**Work instructions**. Which lines below include the string "section"? Please show each one.

[Stored data]

########

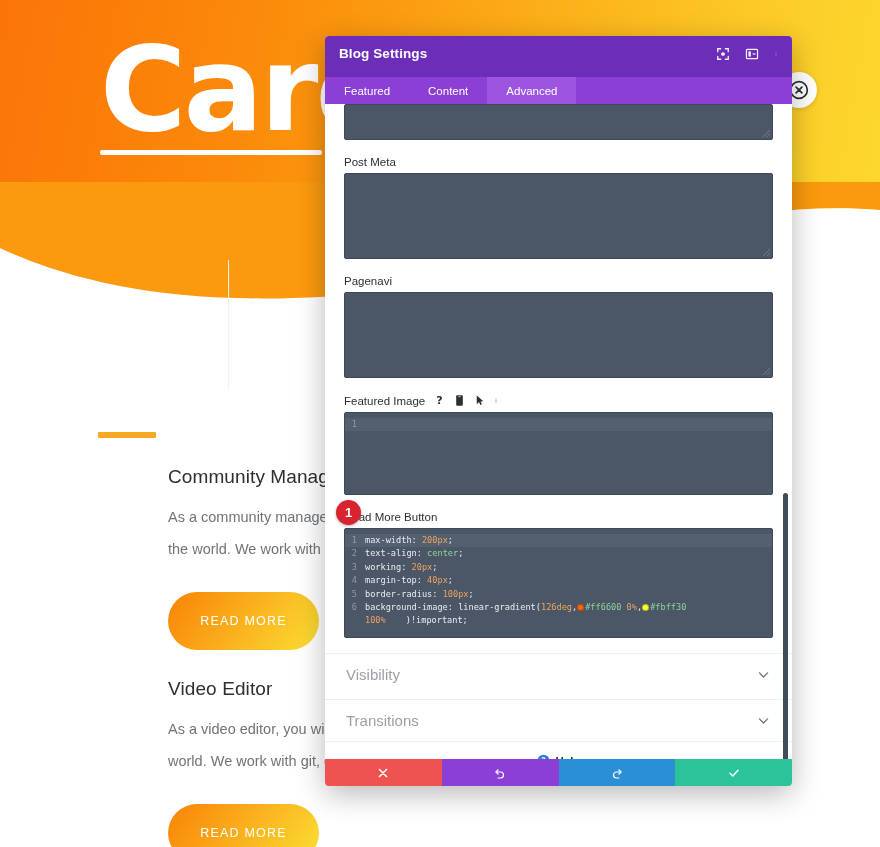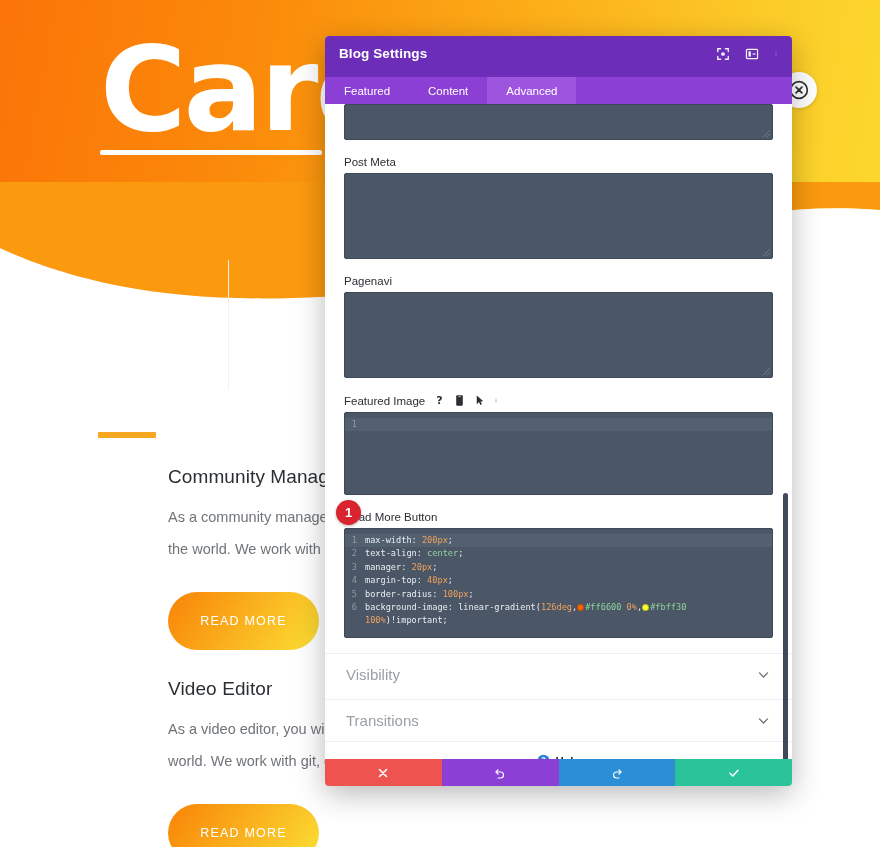--- a/index.html
+++ b/index.html
@@ -355,7 +355,7 @@
 
           <div class="code-line">
             <span class="gutter">3</span>
-            <span class="code-text"><span class="tok-prop">manager</span><span class="tok-punc">: </span><span class="tok-val">20px</span><span class="tok-punc">;</span></span>
+            <span class="code-text"><span class="tok-prop">working</span><span class="tok-punc">: </span><span class="tok-val">20px</span><span class="tok-punc">;</span></span>
           </div>
 
           <div class="code-line">

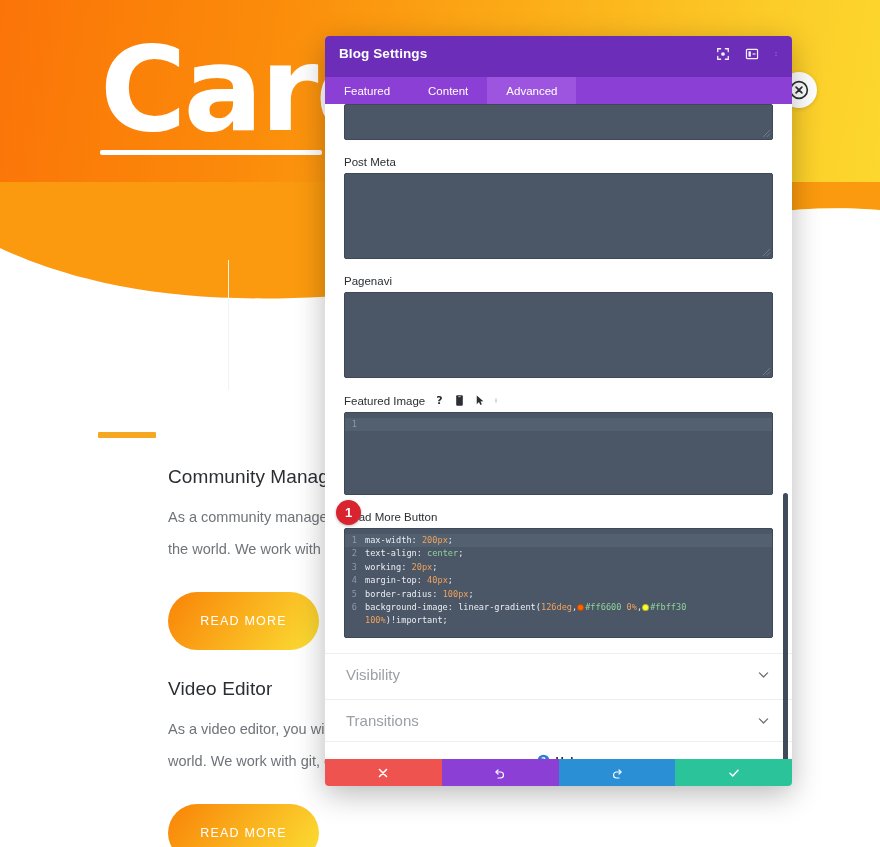--- a/index.html
+++ b/index.html
@@ -158,7 +158,7 @@
   .tok-kw    { color: #8fd39a; }
   .tok-punc  { color: #e9eef3; }
   .tok-fn    { color: #e9eef3; }
-  .tok-imp   { color: #e9eef3; }
+  .tok-imp   { color: #e9eef3; margin-left: 20px; }
   .swatch {
     display: inline-block; width: 7px; height: 7px; border-radius: 50%;
     vertical-align: -1px; margin: 0 1px 0 0;

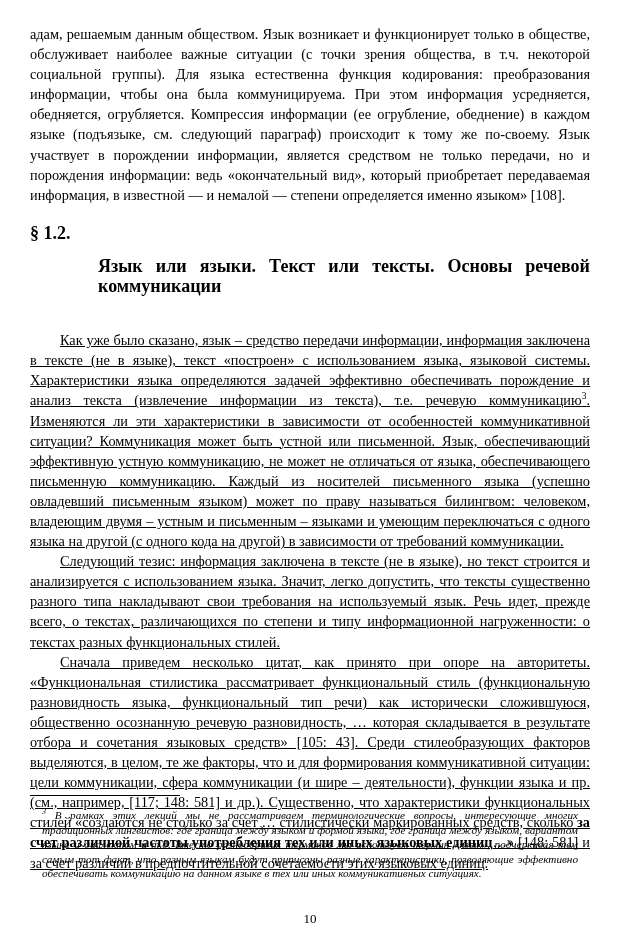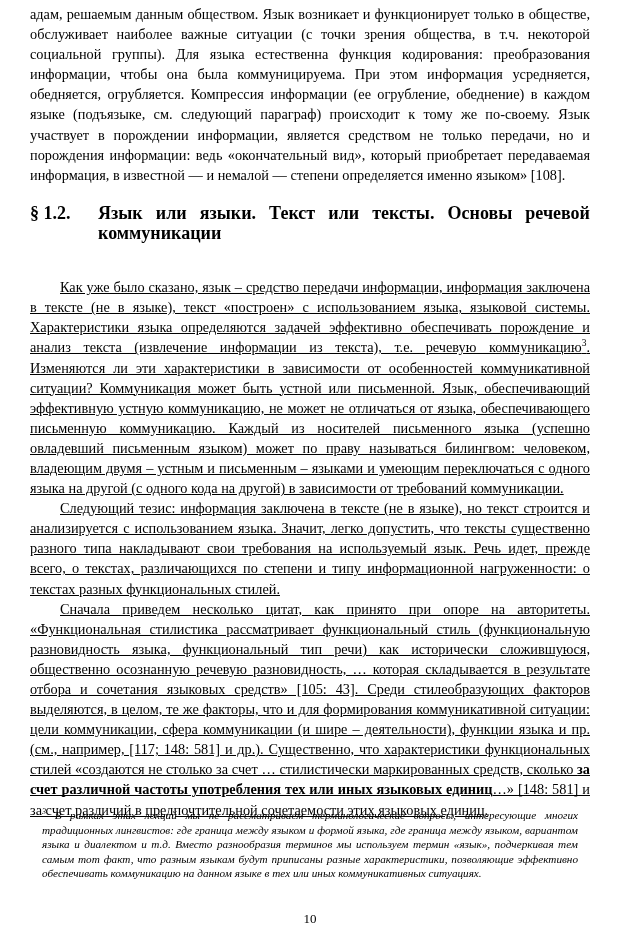--- a/index.html
+++ b/index.html
@@ -20,7 +20,7 @@
     width: 620px;
     height: 937px;
     box-sizing: border-box;
-    padding: 4px 30px 0 30px;
+    padding: 24px 30px 0 30px;
   }
   p.body-par {
     margin: 0;

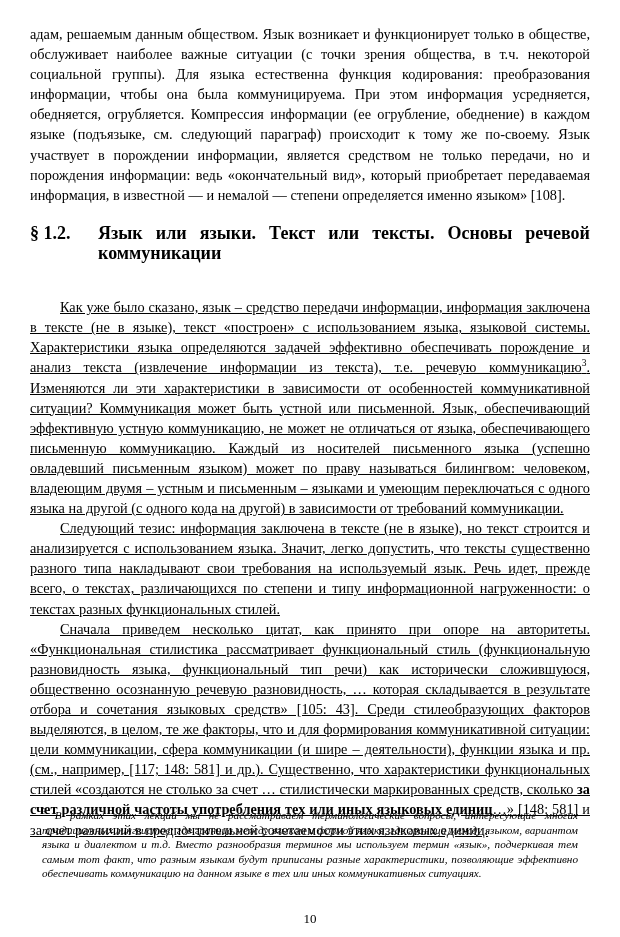--- a/index.html
+++ b/index.html
@@ -49,6 +49,7 @@
   .section-heading .sec-title {
     flex: 1 1 auto;
     text-align: justify;
+    margin-top: 33px;
   }
   .section-heading .sec-title::after {
     content: "";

########

**Task response**.
   .section-heading .sec-title {
   .section-heading .sec-title::after {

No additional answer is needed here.